Where practicable, rail fastenings shall either be self-tensioning or permit tightening of the fastening to a predetermined load.

Where existing rail fastenings are not effective in minimising longitudinal movement of rails, it is permissible to fit rail anchors as a method of meeting this requirement.

Rail Fastenings Components



Clips are used to fasten the rails to the underlying baseplate.


Rail screw is a large (~6 in or 152 mm length, slightly under 1 in or 25 mm) metal screw used to fix a tie plate or fasten rail.

Tie Plate

A tie plate is also called a baseplate or sole plate. Rail tie plate is used in rail construction to support the rails. Tie plates are generally used to take the load of rail and distribute the load to the sleepers offering proven economies.


Rail insulator is used to adjust rail gauge and insulate the rail from ties and clips.


The rail pad, originally called sole plate, is used when rail is attached to concrete, rather than timber, ties or sleepers. Rail pads function to reduce fatigue cracking of the concrete ties, believed to be driven by impact and vibration from the passing train.

The raid pad prevents rail-sleeper abrasion and the crushing of the sleeper under the rail foot. Rubber rail pads are normally designed to a specified load-deflection characteristic.
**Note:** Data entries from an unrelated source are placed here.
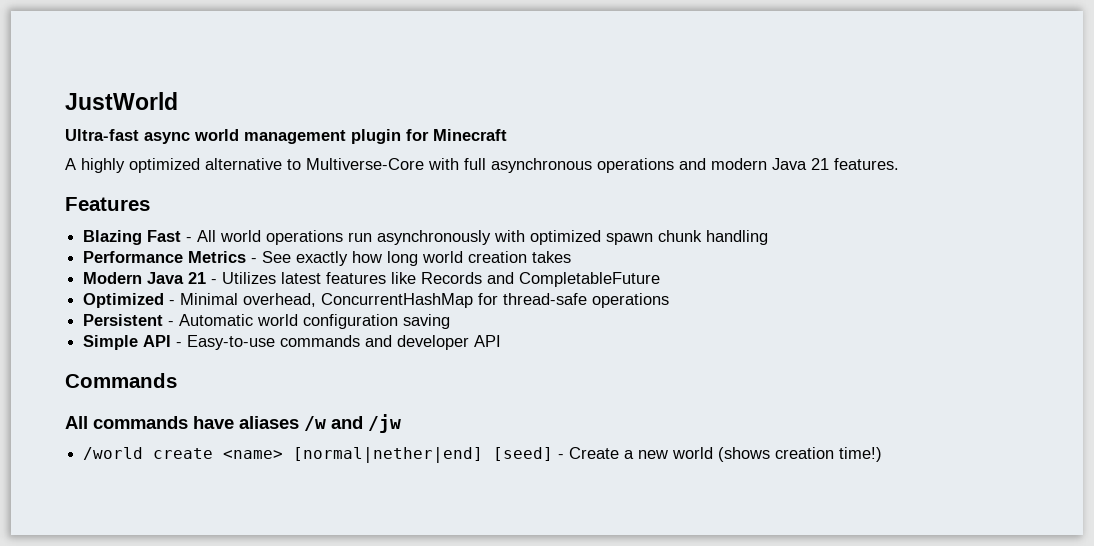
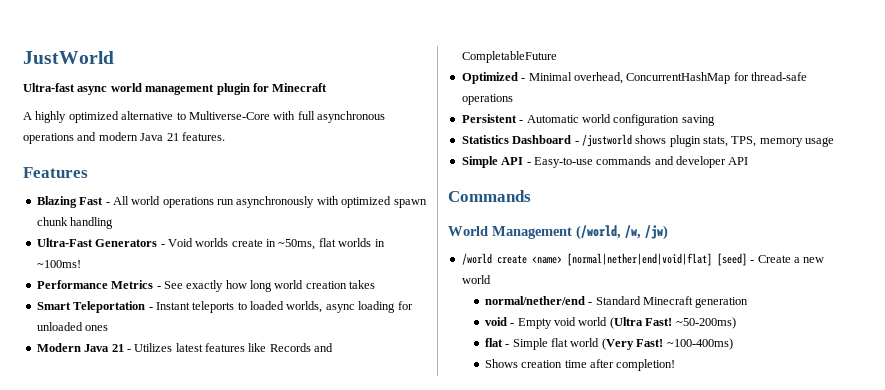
+ Ultra-Fast Generators - Void worlds create in ~50ms, flat worlds in ~100ms!
+ Smart Teleportation - Instant teleports to loaded worlds, async loading for unloaded ones
+ Statistics Dashboard - /justworld shows plugin stats, TPS, memory usage
- All commands have aliases /w and /jw
+ World Management (/world, /w, /jw)
- /world create <name> [normal|nether|end] [seed] - Create a new world (shows creation time!)
+ /world create <name> [normal|nether|end|void|flat] [seed] - Create a new world
+ normal/nether/end - Standard Minecraft generation
+ void - Empty void world (Ultra Fast! ~50-200ms)
+ flat - Simple flat world (Very Fast! ~100-400ms)
+ Shows creation time after completion!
The initial stiffness of the rail pad is designed to be low so that that their deformations under the springs toe loads is quite substantial. This ensures that the rail pad remains in intimate contact with the rail despite any vertical movements of the latter. When the wheel is over the pad, the latter’s stiffness must be high to prevent large movements which can result in the metal spring becoming loose. Such a load-deflection characteristic can be obtained by introducing grooves in the rubber rail pads. Rubber pad or grooved rubber rail pad are made up of rubber or plastic to dampen the shocks of vibrations of a passing train.

Compatibility of Components

Components that are to be used together (including rail supports, rail fastenings, pads and rail foot insulators) shall be compatible.

Selection of Components

The selection of components shall take into account the following factors:

  1. track geometry
  2. permissible and enhanced permissible speeds
  3. track category
  4. loads arising from braking and acceleration of trains
  5. vehicle axle loads
  6. electrical insulation requirements
  7. underlying formation and structures supporting the track
  8. the form of track construction.

European Standards for Components

European standards are being developed for components (for example, EN13481 Railway Applications – Track – Performance requirements for fastening systems).